Usually I quite like going to America, not just for the shopping and the sights but because at least most Americans are a bit chubbier than me. This is not the case in Manhattan. (I guess they have to be skinny, there’s so many of them crammed into such a small space. If everyone suddenly gained an extra inch round the middle people would start popping out of New York like corn from a pan.)

Manhattanites are usually either at work or working out. And when they’re not jogging around Central Park, they’re talking about Real Estate. On my last trip I overheard this in Soho: “you know that flat in Tribeca I bought for 28,000 nine years ago? Guess what, I just sold it for 3 million”
They’re obsessed with real estate because there isn’t any. They hanker after it, become obsessed by it and then binge. It’s exactly the same way that they’re obsessed with food. In fact, they’re so utterly obsessed with food on that island that there are almost ten thousand restaurants and cafes on Manhattan alone.

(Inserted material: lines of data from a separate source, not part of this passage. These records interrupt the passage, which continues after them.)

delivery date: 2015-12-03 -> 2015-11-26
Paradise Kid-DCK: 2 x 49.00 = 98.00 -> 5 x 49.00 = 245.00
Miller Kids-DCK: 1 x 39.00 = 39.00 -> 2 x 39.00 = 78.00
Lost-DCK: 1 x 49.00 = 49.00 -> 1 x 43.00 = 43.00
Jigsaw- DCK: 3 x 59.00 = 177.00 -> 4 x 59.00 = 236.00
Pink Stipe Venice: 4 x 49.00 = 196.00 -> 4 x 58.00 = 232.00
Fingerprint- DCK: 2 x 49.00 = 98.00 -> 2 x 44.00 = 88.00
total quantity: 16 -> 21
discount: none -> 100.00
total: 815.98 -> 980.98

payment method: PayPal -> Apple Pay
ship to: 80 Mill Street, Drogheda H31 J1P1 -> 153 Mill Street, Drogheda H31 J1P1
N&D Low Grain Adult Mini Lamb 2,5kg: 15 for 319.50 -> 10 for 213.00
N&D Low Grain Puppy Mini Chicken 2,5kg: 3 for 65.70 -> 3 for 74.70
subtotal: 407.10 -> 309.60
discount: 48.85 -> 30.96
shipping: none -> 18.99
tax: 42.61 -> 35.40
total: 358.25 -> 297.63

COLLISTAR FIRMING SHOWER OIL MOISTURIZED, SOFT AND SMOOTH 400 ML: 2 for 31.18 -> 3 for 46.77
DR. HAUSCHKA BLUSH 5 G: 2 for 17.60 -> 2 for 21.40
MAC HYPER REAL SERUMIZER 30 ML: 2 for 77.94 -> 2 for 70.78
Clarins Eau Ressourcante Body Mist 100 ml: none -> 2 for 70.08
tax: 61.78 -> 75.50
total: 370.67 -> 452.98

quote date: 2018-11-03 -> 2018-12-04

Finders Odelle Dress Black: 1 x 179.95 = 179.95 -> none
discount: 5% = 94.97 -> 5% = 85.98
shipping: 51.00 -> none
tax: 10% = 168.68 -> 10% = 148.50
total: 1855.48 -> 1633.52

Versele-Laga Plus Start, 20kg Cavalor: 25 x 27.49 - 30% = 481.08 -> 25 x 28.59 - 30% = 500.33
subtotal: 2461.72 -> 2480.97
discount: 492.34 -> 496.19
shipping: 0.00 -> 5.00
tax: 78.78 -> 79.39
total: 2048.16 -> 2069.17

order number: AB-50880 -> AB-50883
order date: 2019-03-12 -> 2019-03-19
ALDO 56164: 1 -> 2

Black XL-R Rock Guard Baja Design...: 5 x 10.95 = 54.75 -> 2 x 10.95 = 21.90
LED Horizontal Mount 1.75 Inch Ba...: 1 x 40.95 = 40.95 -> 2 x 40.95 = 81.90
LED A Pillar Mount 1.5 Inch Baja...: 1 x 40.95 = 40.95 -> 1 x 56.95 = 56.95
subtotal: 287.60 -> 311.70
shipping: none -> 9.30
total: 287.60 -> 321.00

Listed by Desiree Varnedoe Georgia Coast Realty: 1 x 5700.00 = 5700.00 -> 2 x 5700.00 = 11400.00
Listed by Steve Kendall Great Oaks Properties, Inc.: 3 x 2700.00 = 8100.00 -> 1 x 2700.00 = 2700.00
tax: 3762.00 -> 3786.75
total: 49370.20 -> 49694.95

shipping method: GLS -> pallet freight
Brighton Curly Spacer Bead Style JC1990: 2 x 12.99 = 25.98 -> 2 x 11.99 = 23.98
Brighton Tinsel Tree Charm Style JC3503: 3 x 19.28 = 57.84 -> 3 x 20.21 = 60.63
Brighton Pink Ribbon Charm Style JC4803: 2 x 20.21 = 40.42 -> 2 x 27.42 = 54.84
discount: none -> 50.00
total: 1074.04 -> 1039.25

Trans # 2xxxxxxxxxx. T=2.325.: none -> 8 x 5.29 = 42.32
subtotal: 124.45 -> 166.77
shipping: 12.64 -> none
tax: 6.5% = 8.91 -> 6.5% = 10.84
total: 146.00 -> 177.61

In this environment – read- a city saturated with gorgeous food, all cheap because of the weak dollar - it’s hard to stick to the teachings of mindless eating and my new found strategies somehow fail to help me as soon as I leave the routine of home. In addition I’m here to work but the job has fallen through (who knew it was so hard to get an Access All Areas pass to New Jersey Women’s High Security Prison?) so I’m just hanging out for a few days – catching up with friends.
This is dangerous. Maybe I’m unimaginative, but I’m passing my time by shopping and eating. The shopping, by the way, is not going well - I find myself unable to fit into any of the clothes in the boutique shops in Soho and the West Village - they are clearly intended for svelte, morning-jogging, star-jumping, squat-thrusting Manhattanites, not me. The eating however is going too well. I graze all day long. If you pass a cute little café in Greenwich village called ‘Once Upon a Tart’ it’s clearly impossible not to pop in and have a Madeline with a macchiatto - even at 11.00am, and when you’ve just had a croissant and a coffee at Pain Quotidien.

In Mindless Eating, Brian Wansink speaks of the danger of ‘visual cues’ that prompt us to eat - and Manhattan is just one great big visual eating cue. It’s like the house made of sweets in Hansel and Gretel. At lunch, I’m seduced by the ‘visual cue’ of the Zagat guide sign in the window of Tomoe Sushi in Greenwich village and like a robot am somehow compelled to march in and order a large( yet incredibly good value) sushi selection - even though I’m not hungry. Well, at least it’s low fat.

That evening my friend chooses an eatery known for its pizzas just next to the Lincoln Centre as we’re seeing an opera there.

One guy dominates the whole restaurant shouting at his date about how he adores his steak black on the outside, blue on the other. ‘Do you like chicken on the bone?’ he yells at her ‘No,’ she replies - he proceeds to tell her the best places to get chicken on the bone in NYC.

Wansink tells us to stop eating by listening to our internal cues, but the terrible thing is I’m still munching on my pizza and I just can’t locate my internal cues. ‘Am I full yet?’ I ask myself ‘Do I need to stop eating this extremely large pepperoni pizza?’ Before I discovered the answer I’ve finished the pizza. The carbophobia I developed before my wedding has evaporated.

At the Metropolitan Opera house where we see Satyagraha by Philip Glass, I see Lucy Liu sitting across the aisle next to an arty looking man with a beard who’s dressed entirely in black. When the lights go up and she stands to applaud I notice she doesn’t look as if she eats too much pepperoni pizza, in fact she doesn’t look like she’s ever even whiffed a pizza in her life.

On the way home, we pass a Pinkberry frozen yoghurt parlour… I’m not sure, but I think I’m still full from the pizza. Or am I? I squeeze my midriff - Yes, I am.

One Response to “Everyone in New York is skinny…and obsessed with food”

  1. Rimbaud Says:

    I can’t believe you went to see the Improbable production of Satyagraha and you were more interested in whether Lucy Liu had eaten pizza!